> [Exercise prompt]: The entries are to be returned exactly, with images left out.

> [The data]:

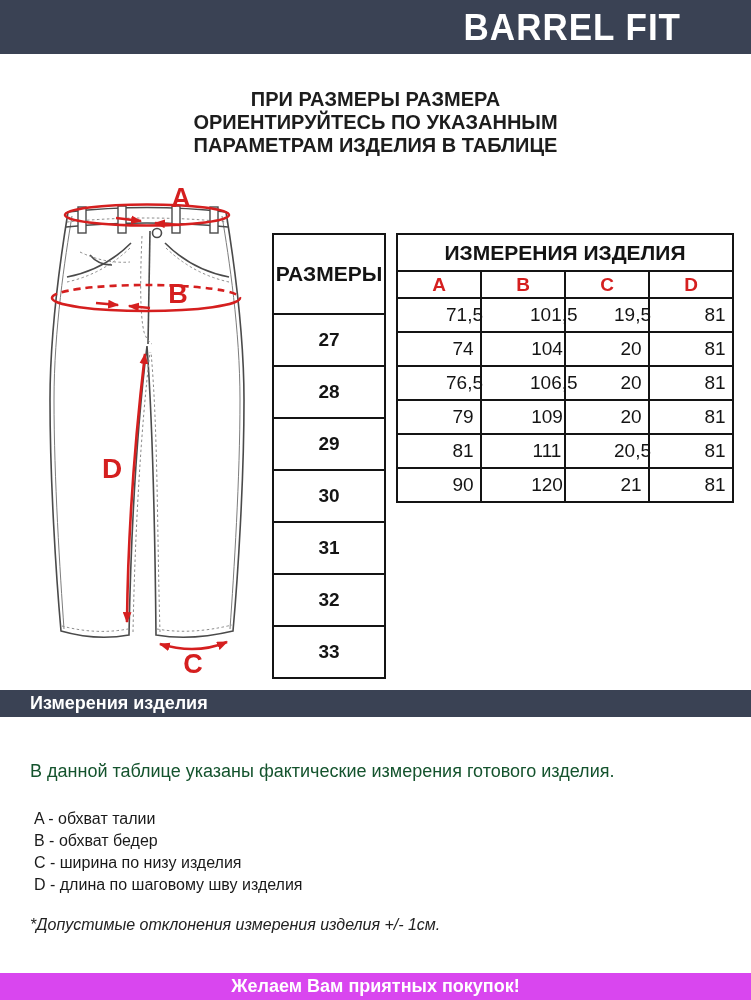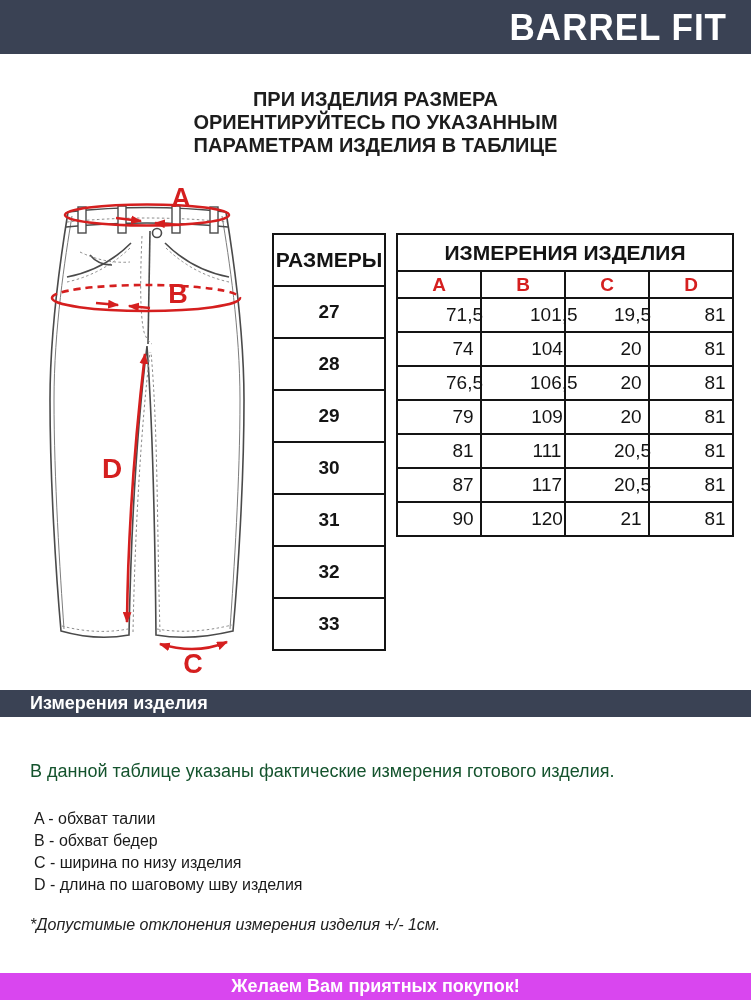--- a/index.html
+++ b/index.html
@@ -6,40 +6,40 @@
   html,body { background:#ffffff; }
   body { font-family:"Liberation Sans", sans-serif; }
   .page {
     position:relative; width:751px; height:1000px; margin:0 auto;
     background:#ffffff; overflow:hidden; color:#1c1c1c;
   }
   
   .top-bar {
     position:absolute; left:0; top:0; width:751px; height:54px;
     background:#3a4254; display:flex; align-items:center; justify-content:flex-end;
-    padding-right:24px;
+    padding-right:70px;
   }
   .top-bar .brand {
     color:#ffffff; font-weight:bold; font-size:35px; letter-spacing:1px;
     transform:scaleY(1.05);
   }
   
   .intro {
     position:absolute; left:0; top:88px; width:751px; text-align:center;
     font-weight:bold; font-size:20px; line-height:23px; color:#1d1d1d;
   }
   
   .diagram { position:absolute; left:28px; top:186px; width:232px; height:488px; }
   .diagram svg text { font-family:"Liberation Sans", sans-serif; font-weight:bold; fill:#d51f1f; }
   
   .tables { position:absolute; left:272px; top:233px; display:flex; gap:10px; align-items:flex-start; }
   table { border-collapse:collapse; table-layout:fixed; background:#fff; }
   th, td { border:2px solid #141414; text-align:center; vertical-align:middle; font-size:19px; color:#141414; }
   .sizes-table { width:114px; }
-  .sizes-table th { height:52px; font-size:21px; font-weight:bold; }
+  .sizes-table th { height:80px; font-size:21px; font-weight:bold; }
   .sizes-table td { height:52px; font-weight:bold; }
   .measures-table { width:338px; }
   .measures-table th.span-head { height:37px; font-size:21px; font-weight:bold; }
   .measures-table th.letter { height:27px; font-size:19px; font-weight:bold; color:#d51f1f; }
   .measures-table td { height:34px; font-weight:normal;padding-left:48px; }
   
   .section-bar {
     position:absolute; left:0; top:690px; width:751px; height:27px;
     background:#3a4254; color:#ffffff; display:flex; align-items:center;
     padding-left:30px; font-weight:bold; font-size:18px;
@@ -58,21 +58,21 @@
 </head>
 <body>
 
 <div class="page">
 
   <header class="top-bar">
     <span class="brand">BARREL FIT</span>
   </header>
 
   <div class="intro">
-    <div>ПРИ ИЗДЕЛИЯ РАЗМЕРА</div>
+    <div>ПРИ РАЗМЕРЫ РАЗМЕРА</div>
     <div>ОРИЕНТИРУЙТЕСЬ ПО УКАЗАННЫМ</div>
     <div>ПАРАМЕТРАМ ИЗДЕЛИЯ В ТАБЛИЦЕ</div>
   </div>
 
   <div class="diagram">
     <svg width="232" height="488" viewBox="28 186 232 488" xmlns="http://www.w3.org/2000/svg">
       <defs>
         <marker id="arr" viewBox="0 0 10 8" refX="9" refY="4" markerWidth="11" markerHeight="9" markerUnits="userSpaceOnUse" orient="auto-start-reverse">
           <path d="M0,0 L10,4 L0,8 Z" fill="#d51f1f"></path>
         </marker>
@@ -214,26 +214,20 @@
             <td>20</td>
             <td>81</td>
           </tr>
           <tr>
             <td>81</td>
             <td>111</td>
             <td>20,5</td>
             <td>81</td>
           </tr>
           <tr>
-            <td>87</td>
-            <td>117</td>
-            <td>20,5</td>
-            <td>81</td>
-          </tr>
-          <tr>
             <td>90</td>
             <td>120</td>
             <td>21</td>
             <td>81</td>
           </tr>
         </tbody>
     </table>
   </div>
 
   <div class="section-bar">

> [The answer]:
--- a/index.html
+++ b/index.html
@@ -6,40 +6,40 @@
   html,body { background:#ffffff; }
   body { font-family:"Liberation Sans", sans-serif; }
   .page {
     position:relative; width:751px; height:1000px; margin:0 auto;
     background:#ffffff; overflow:hidden; color:#1c1c1c;
   }
   
   .top-bar {
     position:absolute; left:0; top:0; width:751px; height:54px;
     background:#3a4254; display:flex; align-items:center; justify-content:flex-end;
-    padding-right:24px;
+    padding-right:70px;
   }
   .top-bar .brand {
     color:#ffffff; font-weight:bold; font-size:35px; letter-spacing:1px;
     transform:scaleY(1.05);
   }
   
   .intro {
     position:absolute; left:0; top:88px; width:751px; text-align:center;
     font-weight:bold; font-size:20px; line-height:23px; color:#1d1d1d;
   }
   
   .diagram { position:absolute; left:28px; top:186px; width:232px; height:488px; }
   .diagram svg text { font-family:"Liberation Sans", sans-serif; font-weight:bold; fill:#d51f1f; }
   
   .tables { position:absolute; left:272px; top:233px; display:flex; gap:10px; align-items:flex-start; }
   table { border-collapse:collapse; table-layout:fixed; background:#fff; }
   th, td { border:2px solid #141414; text-align:center; vertical-align:middle; font-size:19px; color:#141414; }
   .sizes-table { width:114px; }
-  .sizes-table th { height:52px; font-size:21px; font-weight:bold; }
+  .sizes-table th { height:80px; font-size:21px; font-weight:bold; }
   .sizes-table td { height:52px; font-weight:bold; }
   .measures-table { width:338px; }
   .measures-table th.span-head { height:37px; font-size:21px; font-weight:bold; }
   .measures-table th.letter { height:27px; font-size:19px; font-weight:bold; color:#d51f1f; }
   .measures-table td { height:34px; font-weight:normal;padding-left:48px; }
   
   .section-bar {
     position:absolute; left:0; top:690px; width:751px; height:27px;
     background:#3a4254; color:#ffffff; display:flex; align-items:center;
     padding-left:30px; font-weight:bold; font-size:18px;
@@ -58,21 +58,21 @@
 </head>
 <body>
 
 <div class="page">
 
   <header class="top-bar">
     <span class="brand">BARREL FIT</span>
   </header>
 
   <div class="intro">
-    <div>ПРИ ИЗДЕЛИЯ РАЗМЕРА</div>
+    <div>ПРИ РАЗМЕРЫ РАЗМЕРА</div>
     <div>ОРИЕНТИРУЙТЕСЬ ПО УКАЗАННЫМ</div>
     <div>ПАРАМЕТРАМ ИЗДЕЛИЯ В ТАБЛИЦЕ</div>
   </div>
 
   <div class="diagram">
     <svg width="232" height="488" viewBox="28 186 232 488" xmlns="http://www.w3.org/2000/svg">
       <defs>
         <marker id="arr" viewBox="0 0 10 8" refX="9" refY="4" markerWidth="11" markerHeight="9" markerUnits="userSpaceOnUse" orient="auto-start-reverse">
           <path d="M0,0 L10,4 L0,8 Z" fill="#d51f1f"></path>
         </marker>
@@ -214,26 +214,20 @@
             <td>20</td>
             <td>81</td>
           </tr>
           <tr>
             <td>81</td>
             <td>111</td>
             <td>20,5</td>
             <td>81</td>
           </tr>
           <tr>
-            <td>87</td>
-            <td>117</td>
-            <td>20,5</td>
-            <td>81</td>
-          </tr>
-          <tr>
             <td>90</td>
             <td>120</td>
             <td>21</td>
             <td>81</td>
           </tr>
         </tbody>
     </table>
   </div>
 
   <div class="section-bar">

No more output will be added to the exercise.